Services on Demand
article
Indicators
Share
Arquivos Brasileiros de Psicologia
On-line version ISSN 1809-5267
Arq. bras. psicol. vol.60 no.1 Rio de Janeiro Apr. 2008
ARTIGOS
A periferia de Freud & do pai freudiano ao objeto lacaniano
Freud’s suburbs & Freud’s father and the lacanian object
Marcus André Vieira
Pontifícia Universidade Católica do Rio de Janeiro (PUC-Rio), Programa de Pós-Graduação em Psicologia, Rio de Janeiro, RJ, Brasil
Endereço para correspondência
RESUMO
Examinam-se as diferentes leituras empreendidas por Freud em um momento seu de vertigem, aos 48 anos, em Atenas. O artigo apresenta o modo como Lacan aborda aquele momento: como o de um encontro com o ponto extremo do desejo, que se apresenta estruturalmente entrelaçado com a interdição. Articula-se o termo Pai, nome que esse nó entre desejo e proibição ganhou no edifício freudiano, com conceito lacaniano de objeto a. As relações entre o desejo e seu limite serão ainda descritas com base em uma passagem de MV Bill, em que este conhecido rapper brasileiro promove a psicanálise em seu texto, em um momento de vacilação subjetiva que será aproximado da vertigem freudiana. O artigo explora, assim, a partir das coordenadas de leitura lacanianas, de que modo os textos de Freud e de MV Bill situam o encontro do sujeito com o objeto a como o de uma abertura. Dele brota a possibilidade de que a localização disso que até então se situava em exterioridade com relação ao ego possa reescrever um destino.

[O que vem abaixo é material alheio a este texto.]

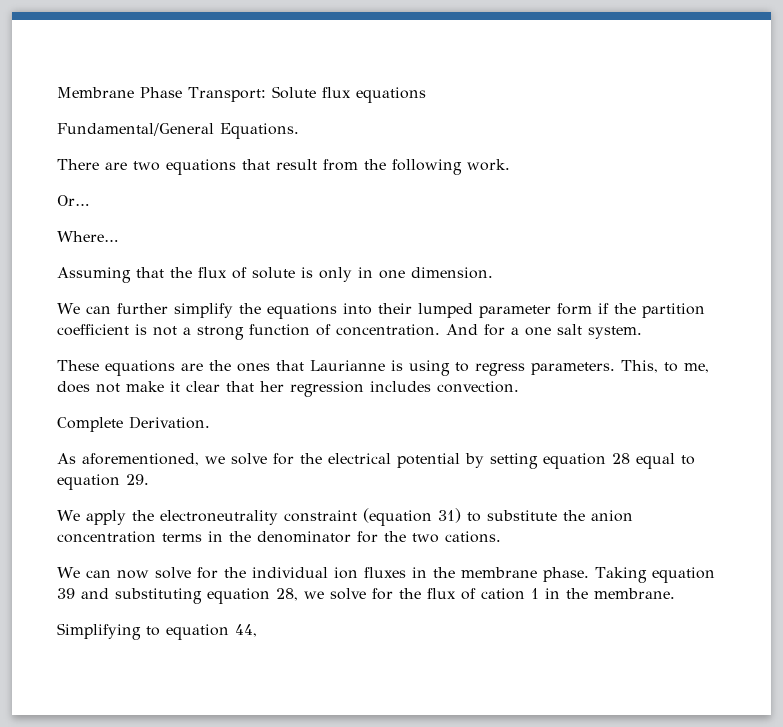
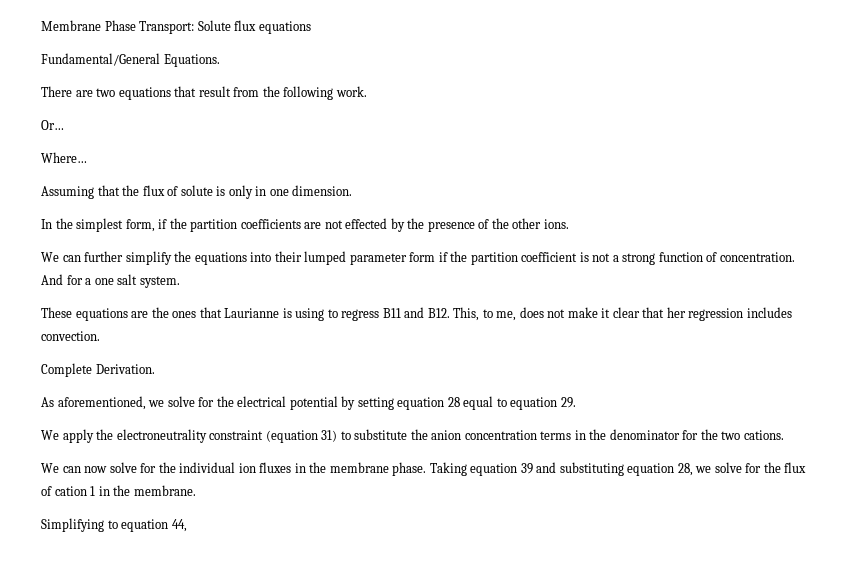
+ In the simplest form, if the partition coefficients are not effected by the presence of the other ions.
- These equations are the ones that Laurianne is using to regress parameters. This, to me, does not make it clear that her regression includes convection.
+ These equations are the ones that Laurianne is using to regress B11 and B12. This, to me, does not make it clear that her regression includes convection.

Palavras-chave: Psicanálise; Freud; MV Bill; Periferia; Hip-Hop; Gozo.
ABSTRACT
The article examines how Freud describes his visit to Athens in his texts. This encounter is marked by a certain sense of vertigo, and how, according to Lacan, it represents the interlacing of the extreme point of desire with the function of interdiction. Once a limit is fixed by a ‘no’ to the unlimited jouissance, new possibilities may present themselves. The relationship between desire and interdiction is touched from the point of view of MV Bill, a brazilian rapper. Once attained the social status of celebrity, the rapper seems also subject to a certain vertigo. He doesn’t seeks Freud’s orientation nor explanation, but something else. The same obstacle that presented itself to Freud on the Acropolis now presents itself to the rapper, this encounter with the point in which success seems failure, in which a man´s top achievement make way to anguish. Thus, the article examines, from a Lacanian perspective in which the encounters of Freud and MV Bill can be seen as encounters with the object ‘a’, the possibility to find a place to that that is structurally outside, or in Lacan´s terms, ex-sisting.

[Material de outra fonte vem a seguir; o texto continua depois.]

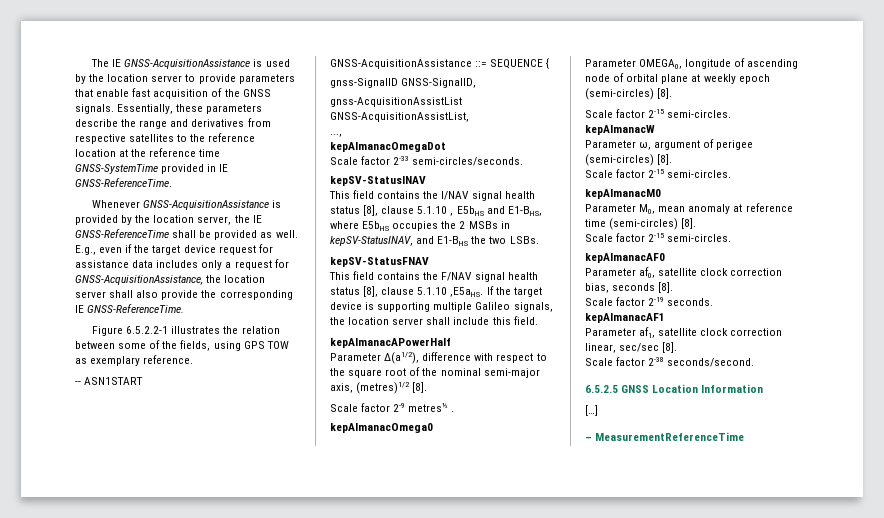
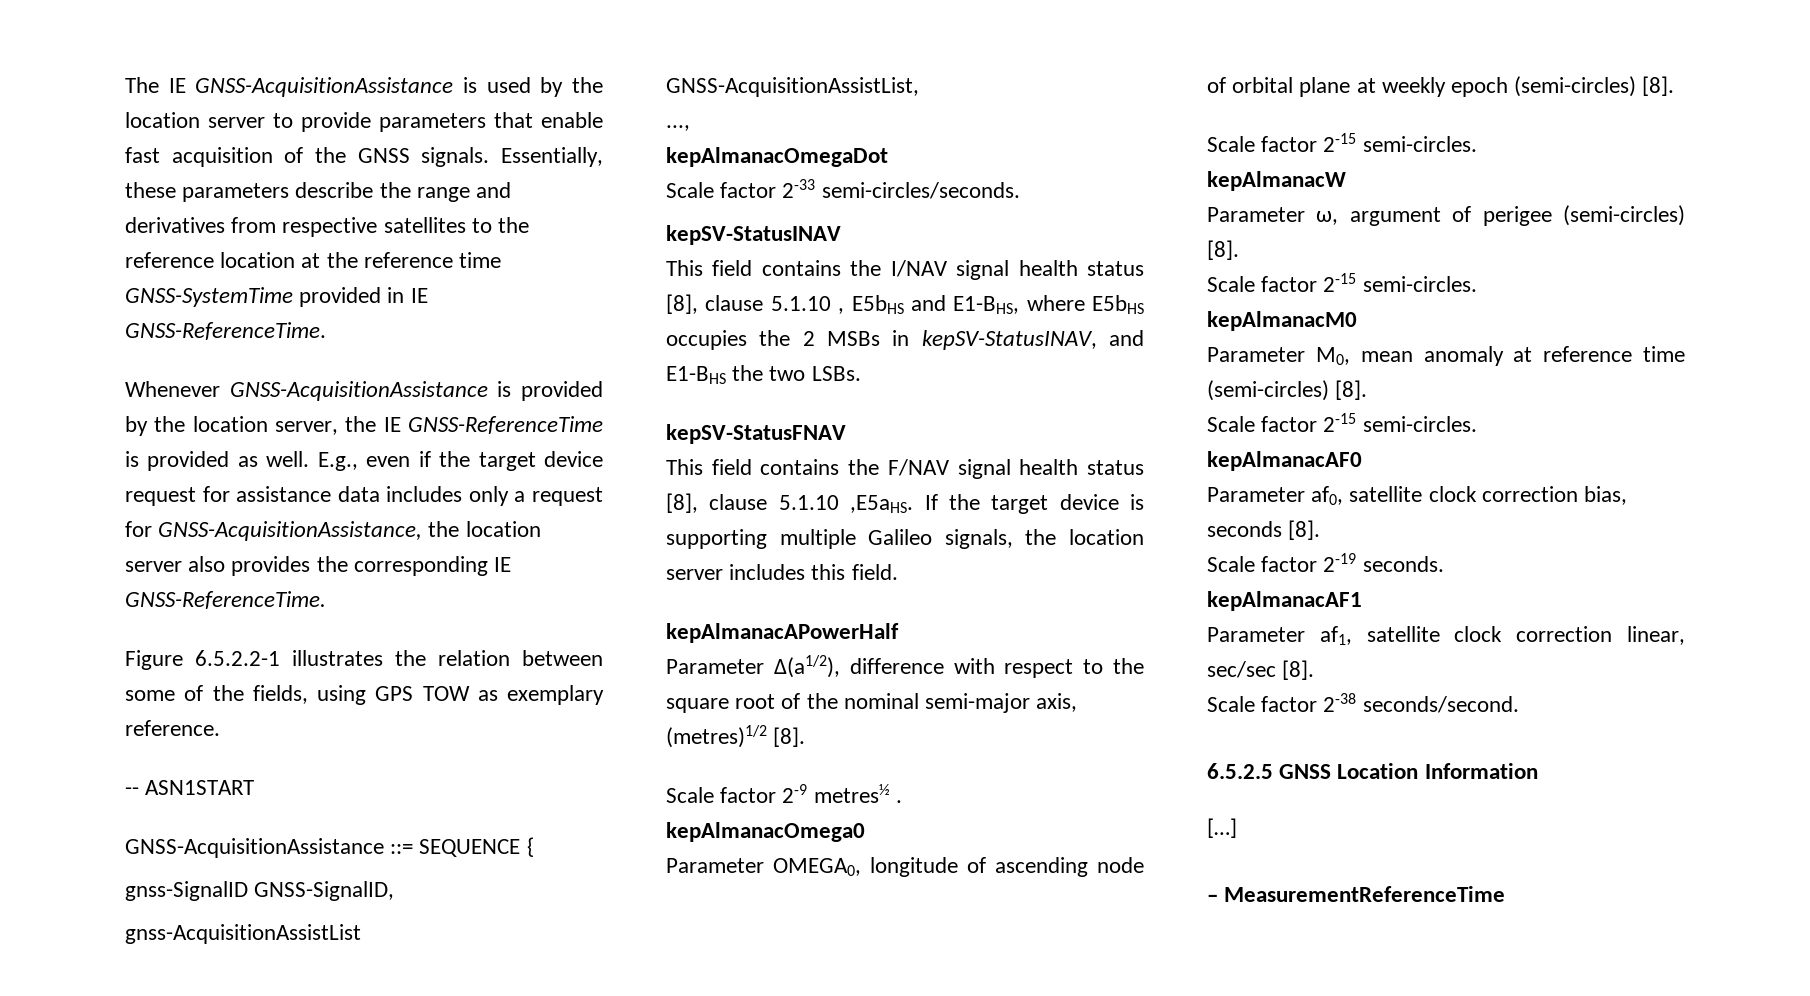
- Whenever GNSS-AcquisitionAssistance is provided by the location server, the IE GNSS-ReferenceTime shall be provided as well.
+ Whenever GNSS-AcquisitionAssistance is provided by the location server, the IE GNSS-ReferenceTime is provided as well.
- E.g., even if the target device request for assistance data includes only a request for GNSS-AcquisitionAssistance, the location server shall also provide the corresponding IE GNSS-ReferenceTime.
+ E.g., even if the target device request for assistance data includes only a request for GNSS-AcquisitionAssistance, the location server also provides the corresponding IE GNSS-ReferenceTime.
- If the target device is supporting multiple Galileo signals, the location server shall include this field.
+ If the target device is supporting multiple Galileo signals, the location server includes this field.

Keywords: Psychoanalysis; Freud; MV Bill; Suburbs; Hip-Hop; Jouissance.
A vertigem de Freud e o objeto lacaniano
Acroponto
Freud está com 48 anos. Vai à Itália e acaba encontrando-se, quase inesperadamente, na Grécia, mais precisamente na Acrópole em Atenas. Tomado por uma vertiginosa sensação de surpresa vê-se pensando: “isto não é real”. Essa desrealização da cena será entendida como reação à brutal diferença entre dois regimes de existência, o da crença (na beleza da Acrópole, aprendida na escola) e o da realidade, da “irremediável autenticidade do visível”.1
Freud agora, tem 69 anos. Ele retorna a esse momento de perturbação na Grécia e à leitura que dele fez na época (FREUD, 1927-1971). O ocorrido será então entendido como o momento da realização de um desejo muito especial, que até então insatisfeito o havia movido e de certa forma sustentado. Conhecer a Acrópole, mais do que uma vontade entre outras, era aquele desejo que, fora de acesso, o mantinha em movimento. Em vez de recuar ou de criar para si um novo desejo, uma meta mais alta, que o levaria provavelmente à superegóica exigência perpétua de auto-superação, Freud retoma novamente o episódio integrando-o à sua teoria como uma demonstração: o desejo só pode ser satisfeito se for trabalhado, torcido pela censura ou desrealizado. Sempre que houver desejo realizado, haverá desrealização, como naquele momento em Atenas.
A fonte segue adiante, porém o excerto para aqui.